Records from a data source |
-=-=-
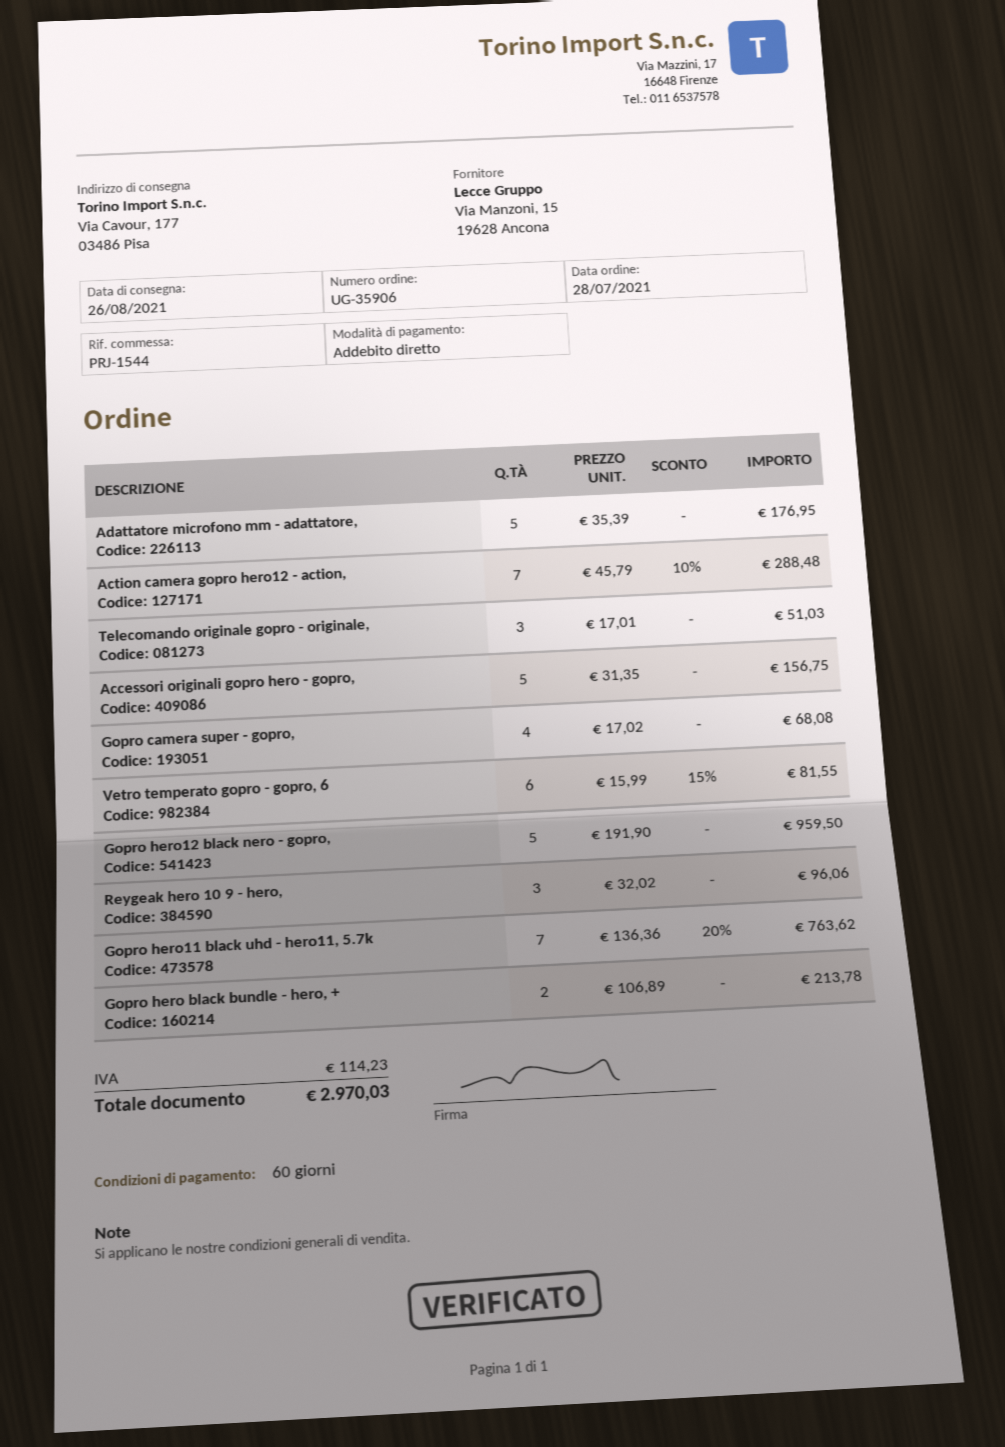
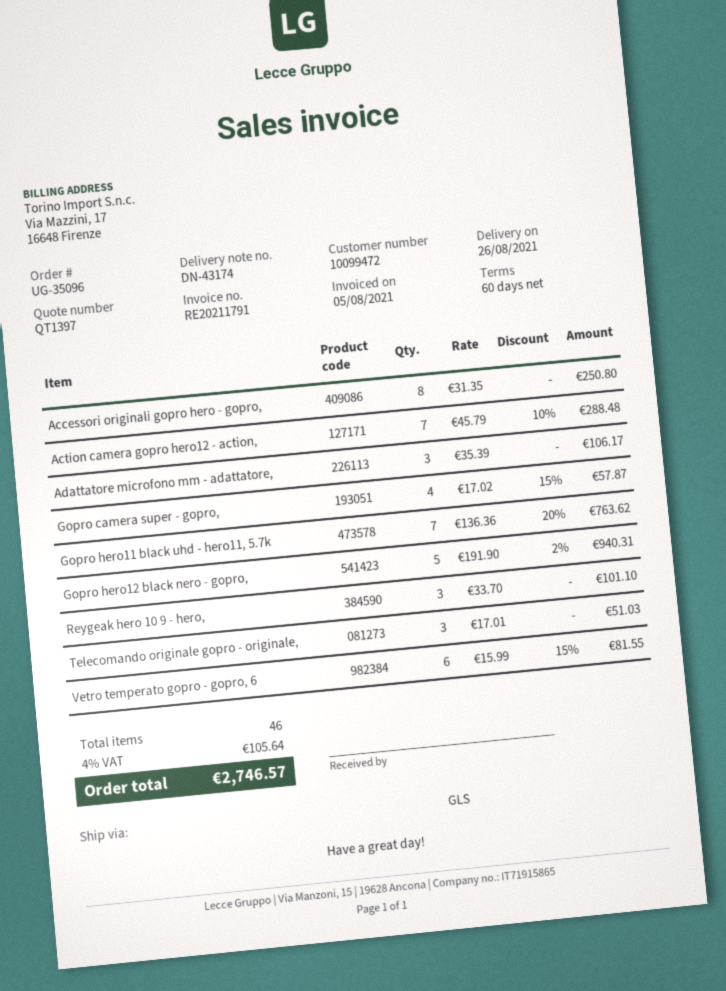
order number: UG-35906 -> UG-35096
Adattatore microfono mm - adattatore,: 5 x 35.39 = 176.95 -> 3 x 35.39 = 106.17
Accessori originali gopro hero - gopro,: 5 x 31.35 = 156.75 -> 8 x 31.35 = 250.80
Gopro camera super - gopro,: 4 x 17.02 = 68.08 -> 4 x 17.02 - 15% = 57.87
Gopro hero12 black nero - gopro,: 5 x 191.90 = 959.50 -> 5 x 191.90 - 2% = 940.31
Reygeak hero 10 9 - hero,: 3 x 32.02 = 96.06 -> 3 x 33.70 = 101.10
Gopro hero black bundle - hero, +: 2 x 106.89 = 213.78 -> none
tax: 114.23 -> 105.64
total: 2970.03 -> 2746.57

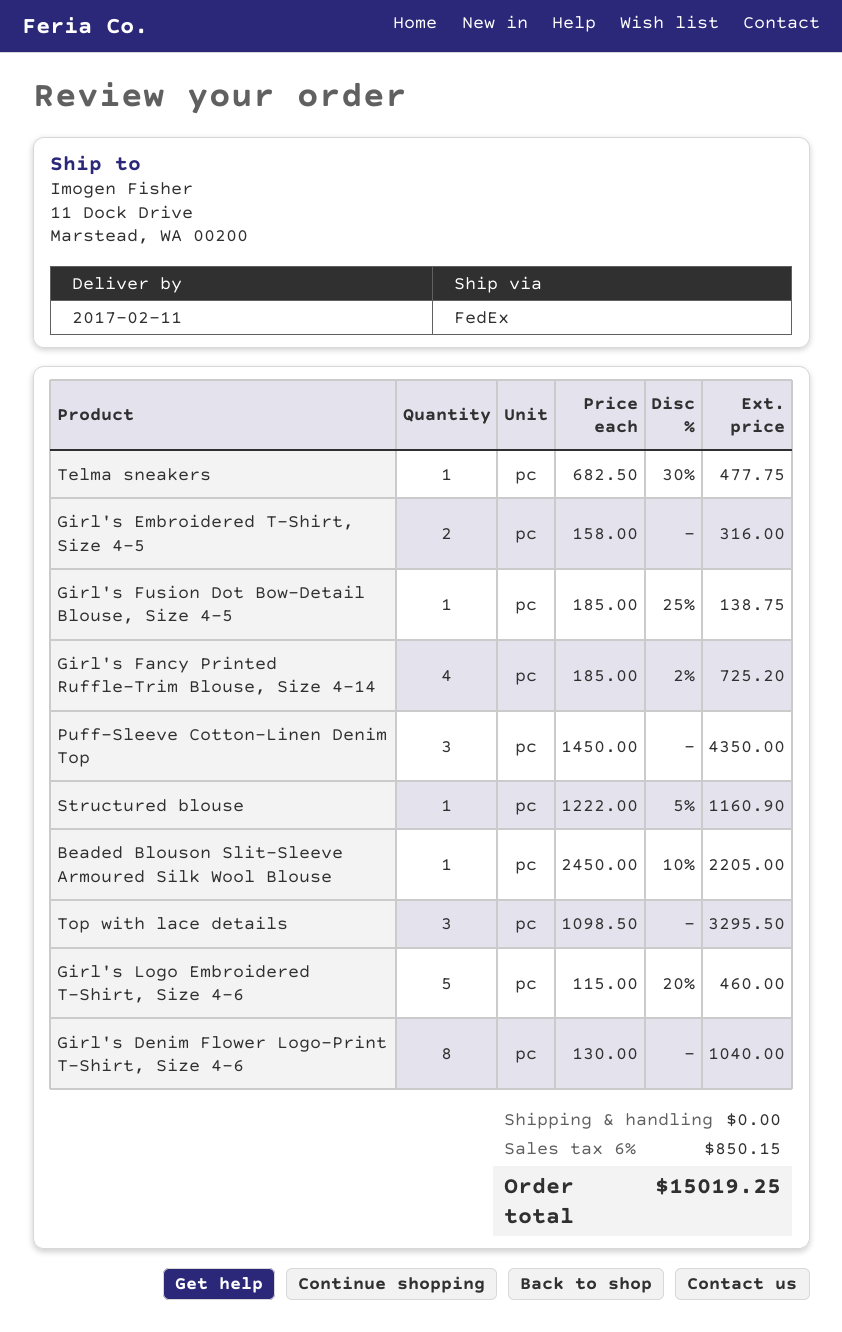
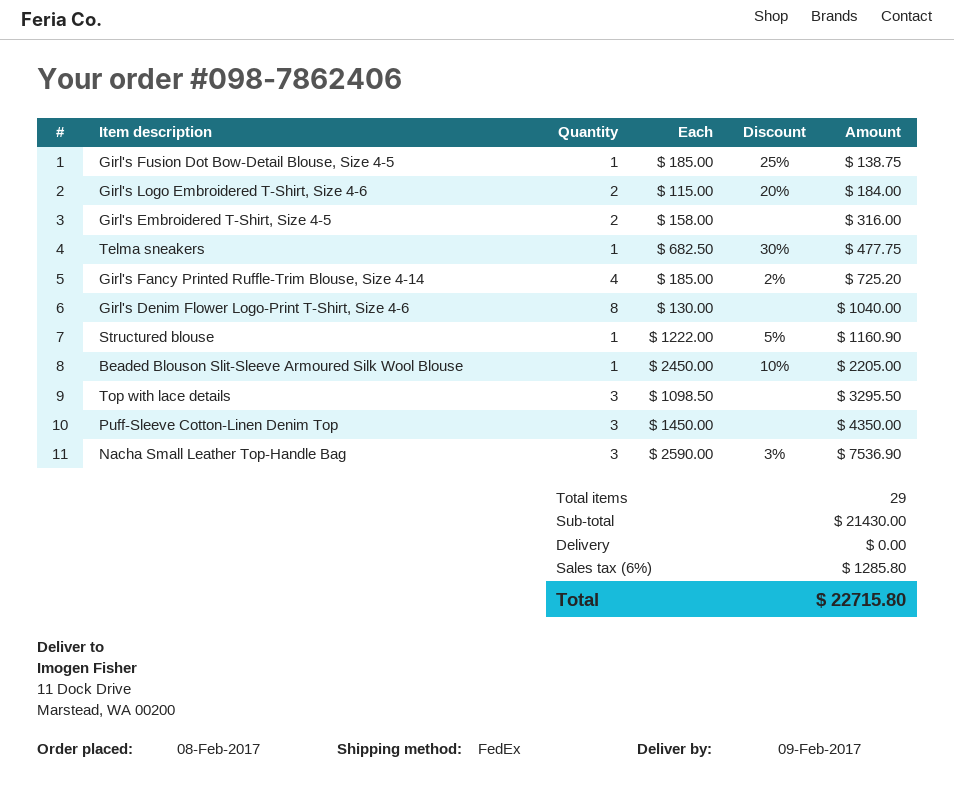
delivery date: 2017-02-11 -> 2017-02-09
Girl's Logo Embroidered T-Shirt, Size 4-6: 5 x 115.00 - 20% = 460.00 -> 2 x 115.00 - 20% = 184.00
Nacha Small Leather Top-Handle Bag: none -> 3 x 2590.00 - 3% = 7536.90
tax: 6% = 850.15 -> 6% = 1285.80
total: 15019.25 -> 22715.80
-=-=-
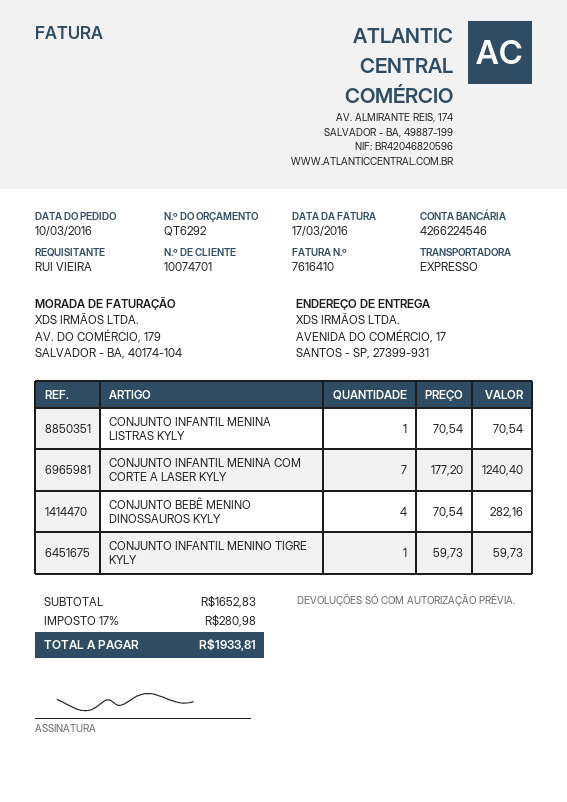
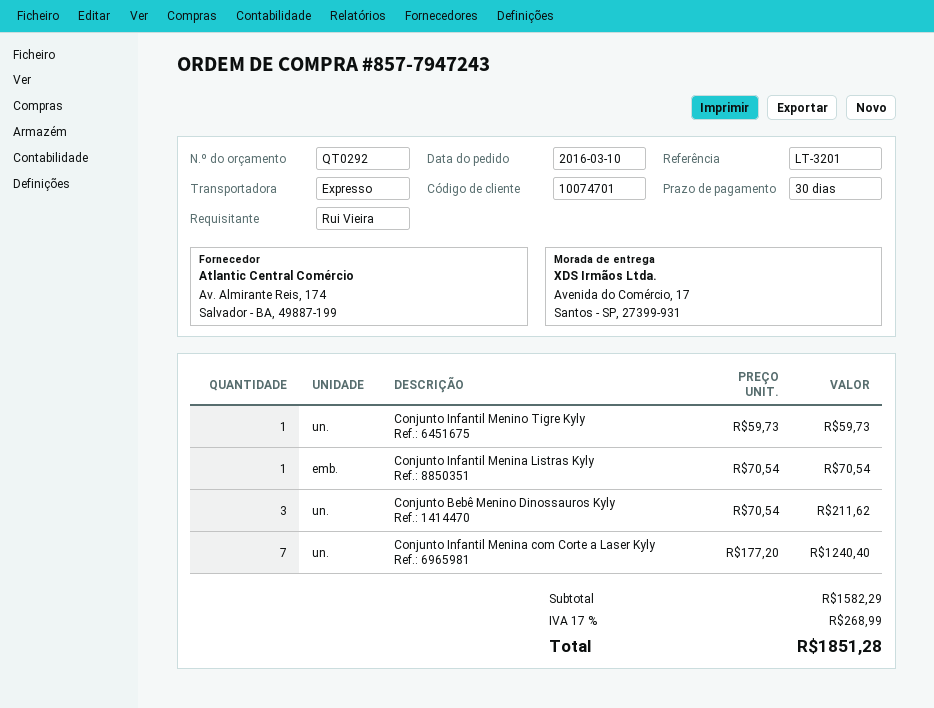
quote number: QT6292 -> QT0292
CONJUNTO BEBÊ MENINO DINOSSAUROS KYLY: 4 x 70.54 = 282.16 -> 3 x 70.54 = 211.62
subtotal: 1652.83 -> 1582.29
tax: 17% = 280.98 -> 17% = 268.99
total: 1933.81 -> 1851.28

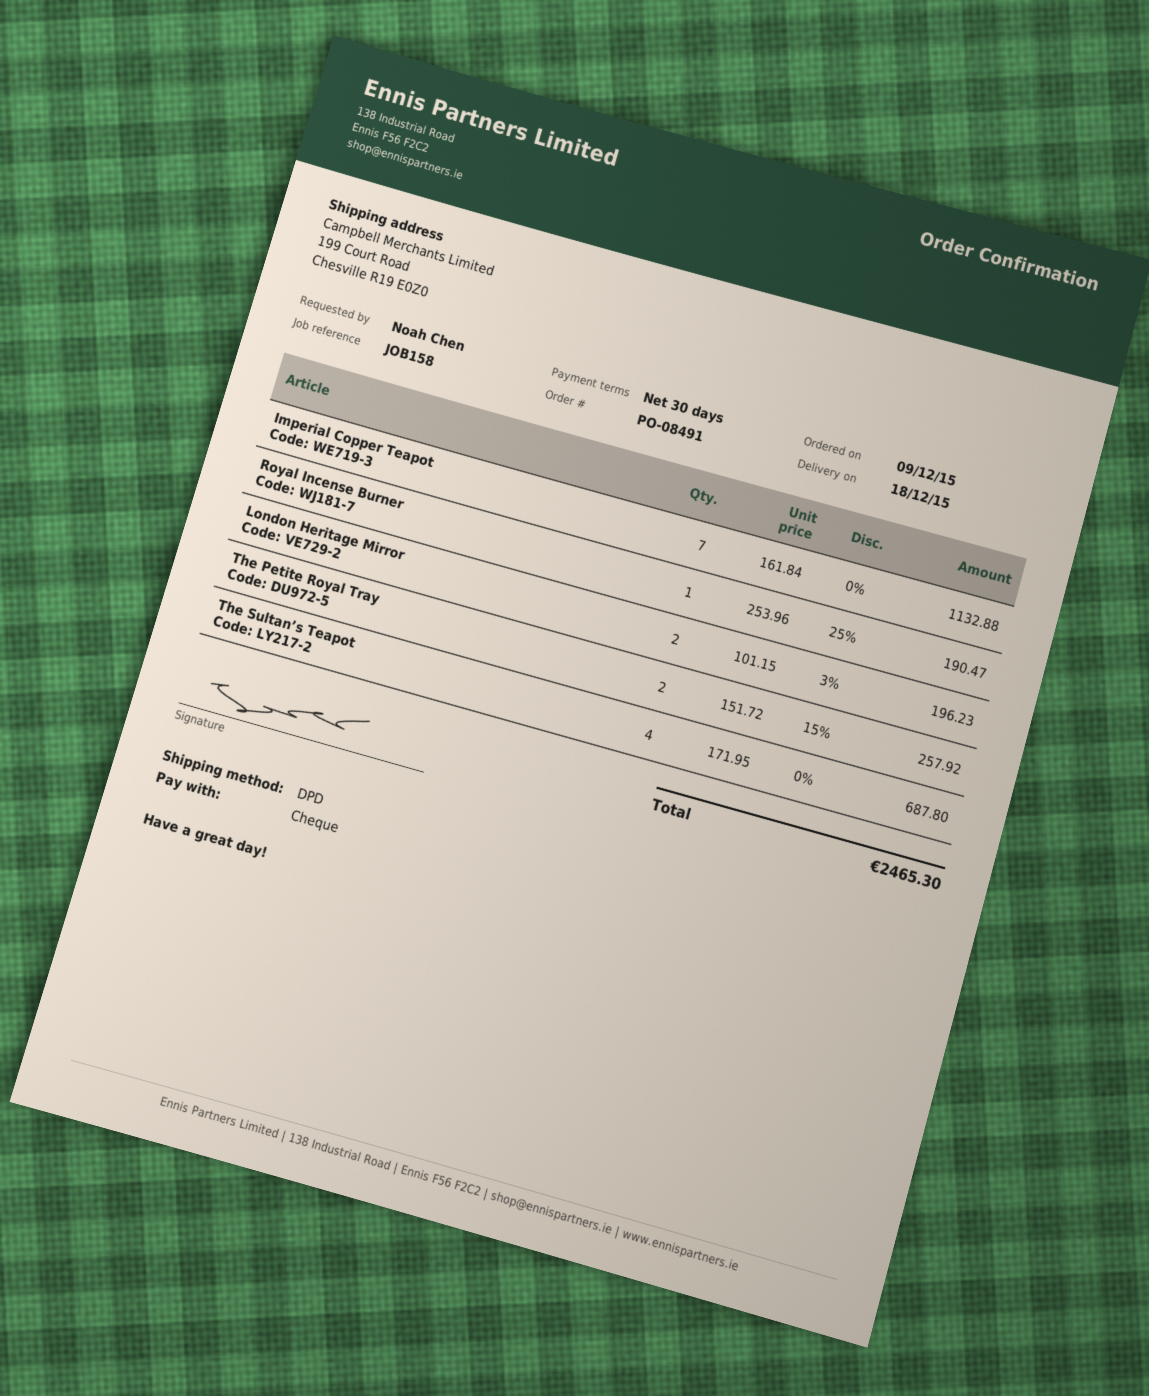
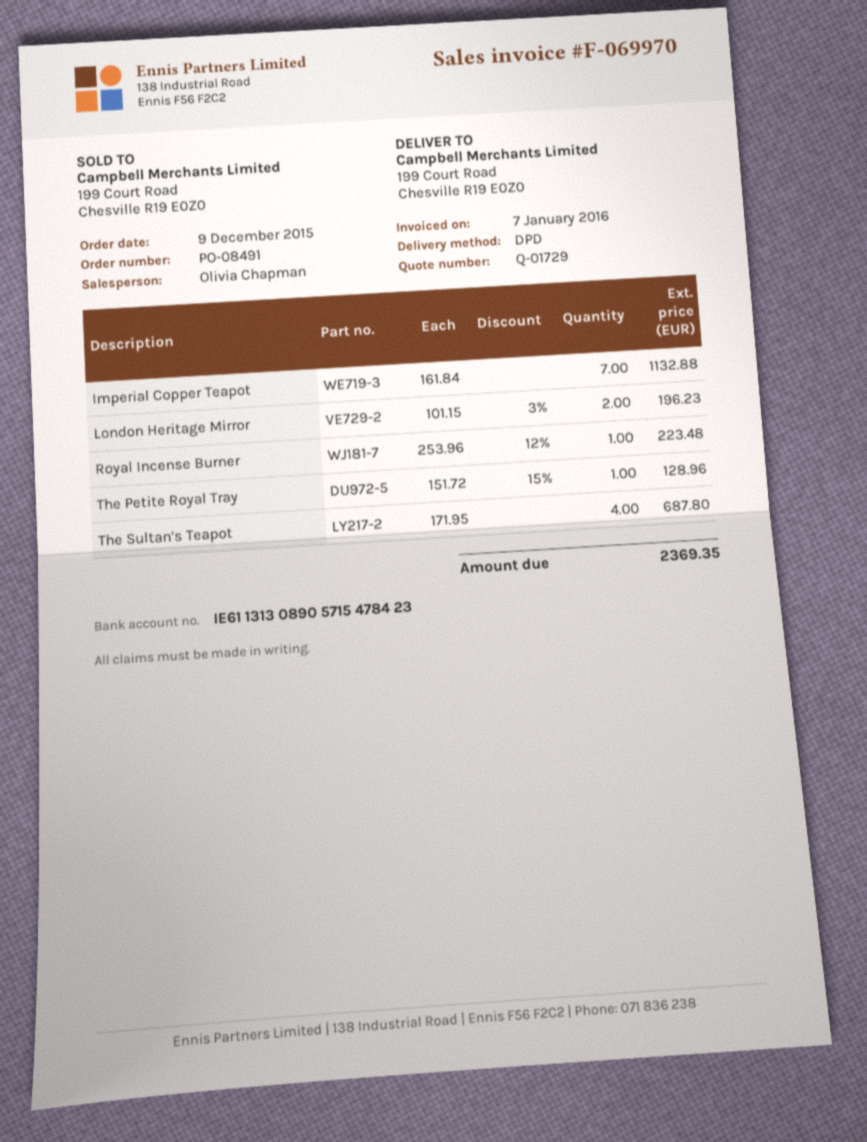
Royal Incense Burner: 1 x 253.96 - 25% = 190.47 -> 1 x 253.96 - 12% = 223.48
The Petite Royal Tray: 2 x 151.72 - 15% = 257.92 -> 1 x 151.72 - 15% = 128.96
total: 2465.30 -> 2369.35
-=-=-
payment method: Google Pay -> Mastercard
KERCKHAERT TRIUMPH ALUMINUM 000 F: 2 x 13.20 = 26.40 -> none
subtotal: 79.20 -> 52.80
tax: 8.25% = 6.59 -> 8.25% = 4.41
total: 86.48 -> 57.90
-=-=-
REQUIRED ACTION |
Please write out, exactly as they appear above, only the lines in the stretch from the line with "Nacha Small Leather" through the line with "total: 15019.25 -> 22715.80".

TASK ANSWER |
Nacha Small Leather Top-Handle Bag: none -> 3 x 2590.00 - 3% = 7536.90
tax: 6% = 850.15 -> 6% = 1285.80
total: 15019.25 -> 22715.80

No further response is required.